Ruk’s teeth flashed for a moment, white and sharp. “The objective is to arrest and question her, not kill her. Even if the jets were ordered only to shoot her wings, that would be too risky. Besides, with her masking herself from all forms of long-range detection, the rockets would not be able to lock on her, and we would have to dispatch an egregiously expensive number of jets.”

“Thank you for being the voice of reason, Ruk. Do we know what data she was trying to transmit?”

“The CDI reported that it could have been a variety of sensitive data, including schematics for that magitech project,” Tronesk answered. “She is currently believed to be carrying a high-volume external drive.”

“Would she not have been using an encrypted connection?”

“Most likely.”

“How did the CDI decrypt the message, then? Man-in-the-middle?”

“If you have a problem with who the CDI monitors, or how they do so – take it up with the director or maybe the council. The CDI is not our responsibility.” 

The Council’s Department of Investigation, Mar realised, was called that for a reason.

“Command,” a voice sounded, with slight shortness of breath, “this is flight leader Thunder of Storm squad. We have visual confirmation of the target.”

“Good,” a dragon at one of the stations spoke into a microphone and then looked to Irikshan. The Elder gave a nod, and the green dragon turned back to his microphone. “Squad, move in for target capture. Use caution, but act quickly. She will be leaving our airspace soon. Thunder, move to position aux-one. I don’t want any craters. Be advised that energy attacks are likely to be ineffective, she will counter anything you throw.” He paused for an acknowledgement, then began broadcasting to other squads. Mar moved several steps further into the room to get a better view of the televisions on the wall. He could make out a growing marginally dimmed patch of the sky, with an elliptical shape. He suddenly felt a tug on his tail and quickly returned to Kabelo – giving the guard an apologetic glance before looking back to the wall.

The view tilted downwards as the dragon began to descend, but then back upwards as he looked up to his three squad mates flying overhead – directly towards Rentik who flew northwards at a hurried pace. Thunder’s video then returned to Rentik, who would surely have noticed them, but did not change course. The squad – all with the superior flight capabilities of pureblood Tumenzarians and approaching her from an angle – was soon upon her. “Rentik Jinmeng,” a member of the squad called, “you are under arrest for evading CDI custody, and are wanted for questioning. Surrender now or we will take you in by force.”

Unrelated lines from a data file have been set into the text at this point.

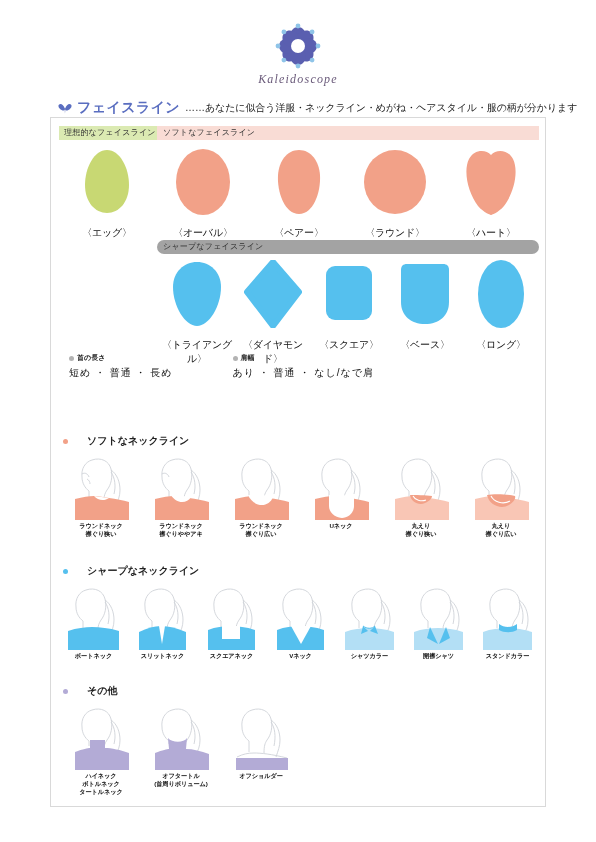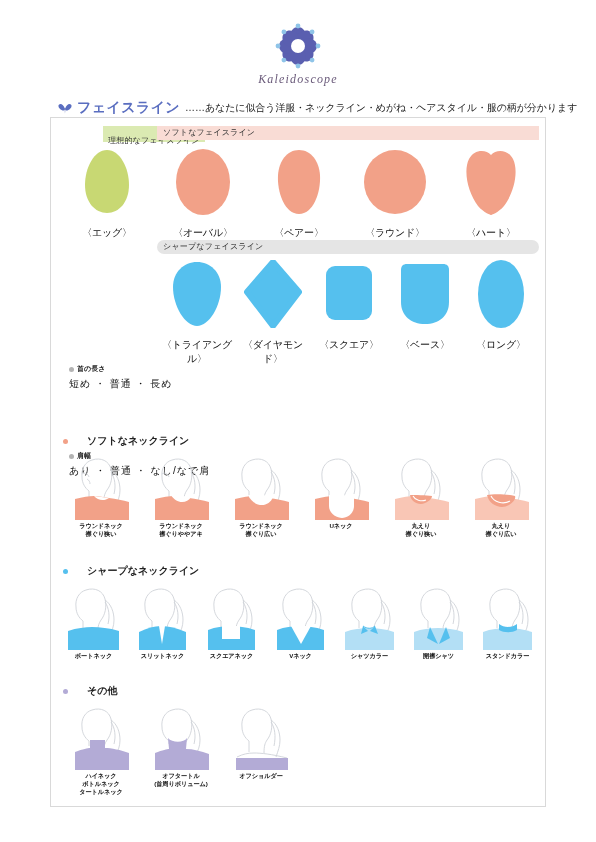"理想的なフェイスライン" .badge-ideal { margin-left: 44px -> none; padding: 8px 5px -> 0 5px }
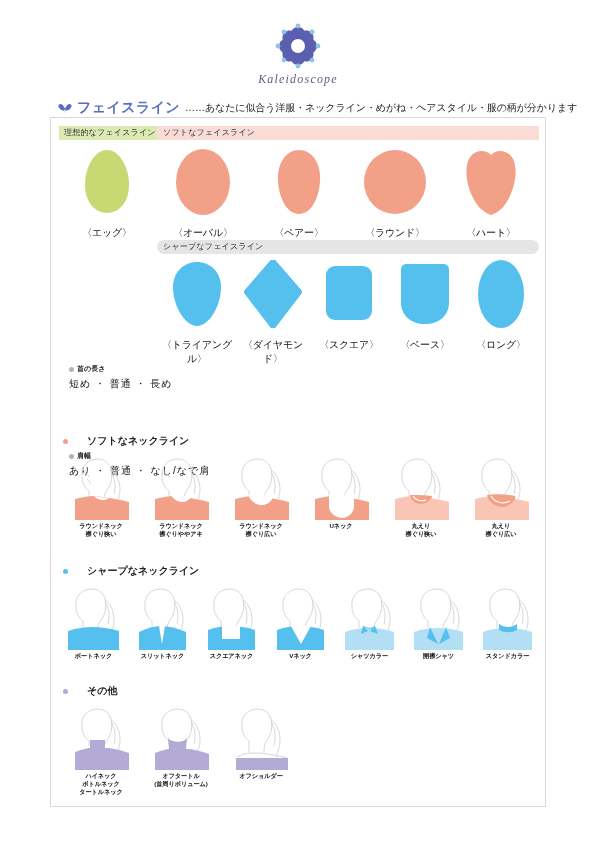"シャープなフェイスライン" .band-sharp { background: #e5e5e5 -> #a3a3a3 }
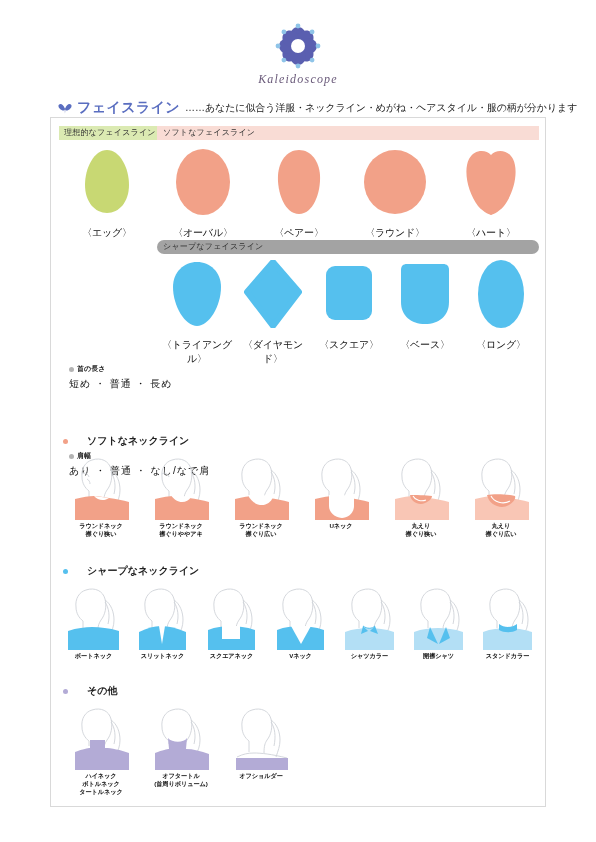"短め ・ 普通 ・ 長め" div.attrs { flex-direction: column -> none; top: 246px -> 235px }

Rentik paid them no heed, She wore precious little in the way of baggage, but she wore her typical crystal-embellished jewellery. Six crystals of various colours hung from chains at her tail, and two from chains at her horns. Her having those was not good news for the squad – three of whom now flew in a triangle around her just beyond the range of her ellipsoid, engaged in some invisible battle. Thunder remained quite a distance below. In another context, Mar might have thought the dragons above were competing in some sort of friendly race – but, as is usually the case when magic is involved, appearances can be deceiving. He could only imagine the intensity of the ongoing mental battle.

“Encountering heavy resistance. Target is well-prepared.” 

The darkened patch of sky around Rentik flickered and then brightened, becoming homogeneous with the rest of the cloudless blue. A new blip appeared on the tactical map beside storm squad. Rentik. All the other squads were converging upon them. They were awfully close to the border between Tumenzar and Gordieva. 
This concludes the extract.